© 2023 Blaze Media LLC. All rights reserved.
Trump critic John Bolton concedes Manhattan DA Bragg's case against Trump is weak, compares the Democratic prosecutor to Stalin's henchman
Image source: Twitter video, @CNN - Screenshot

Trump critic John Bolton concedes Manhattan DA Bragg's case against Trump is weak, compares the Democratic prosecutor to Stalin's henchman

There is no love lost between former national security adviser John Bolton and former President Donald Trump, yet Bolton still cannot bring himself to pretend that Democratic Manhattan District Attorney Alvin Bragg has a strong case on his hands.

Bolton went on CNN Tuesday to discuss the indictment within hours of fellow Trump critic and U.S. Senator for Utah Mitt Romney stating, "The New York prosecutor has stretched to reach felony criminal charges in order to fit a political agenda."

Having previously claimed that Trump "does not represent the Republican cause that I want to back," Bolton indicated he was vexed by the toothlessness of the indictment.
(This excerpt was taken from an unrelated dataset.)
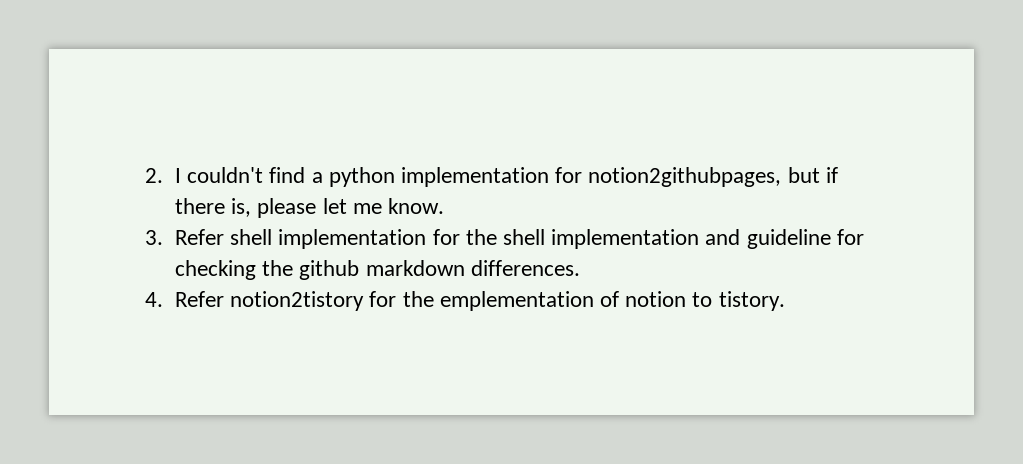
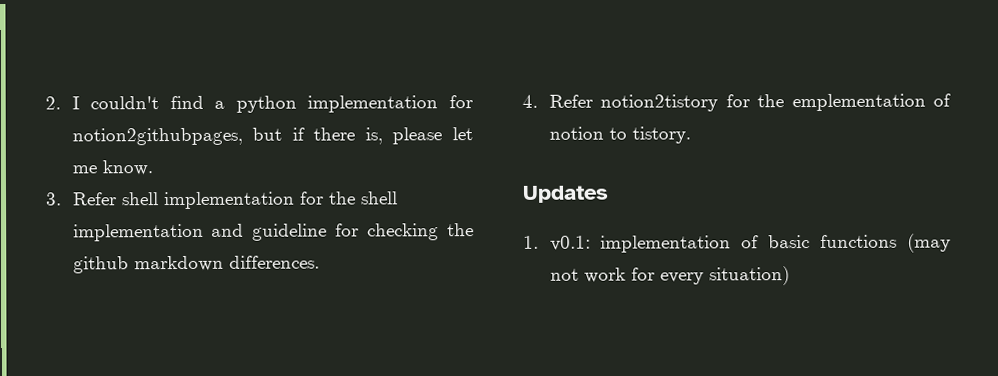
(785, 301) none -> [522,185,609,203] [523,233,951,253] [549,266,790,286] // Updates // 1. v0.1: implementation of basic functions (may not work for every situation)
"Speaking as someone who very strongly does not want Donald Trump to get the Republican presidential nomination, I'm extraordinarily distressed by this document," Bolton told CNN host Jake Tapper. "I think this is even weaker than I feared it would be. And I think it's easily subject to being dismissed or a quick acquittal for Trump."

Trump pleaded not guilty Tuesday to 34 counts of falsifying business records after noting online that the judge in the then-upcoming arraignment was "highly partisan" and hailed from a family of "Trump haters."

"Going back to the days when I represented Jim Buckley and [Eugene] McCarthy and the constitutional challenge to the underlying federal statute here, passed in 1974, I can say there is no basis in the statutory language to say that Trump's behavior forms either a contribution or an expenditure under federal law: the two key definitions at issue here," said Bolton.

Bolton was referencing his work on the lawsuit Buckley v. Valeo in the 1970s, which resulted in a 1976 Supreme Court decision that struck down limits on campaign finance expenditures and self-funding by affluent candidates, reported the Intercept.

In his memoir, "Surrender Is Not an Option," Bolton wrote, "Everyone knew the decision in Buckley v. Valeo could determine the election in 1976, not to mention the future shape of American politics."

It is that shape he reckons Bragg is now trying to redefine.
"If it did," Bolton told Tapper, "it would mean that every single expenditure a candidate made could be taken to have something to do with his campaign."

Accordingly, something as innocuous as a candidate's purchase of a comb could be treated as problematic.

"If you can construe the statute to cover this behavior, then I think it violates the First Amendment because you're deeply in the territory that makes this ... federal statute too vague for enforcement," Bolton added.

As for suggestions that New York election law may be at issue, Bolton said it doesn't matter: "The Federal Election Campaign Act absolutely pre-empts any state or local law to the contrary."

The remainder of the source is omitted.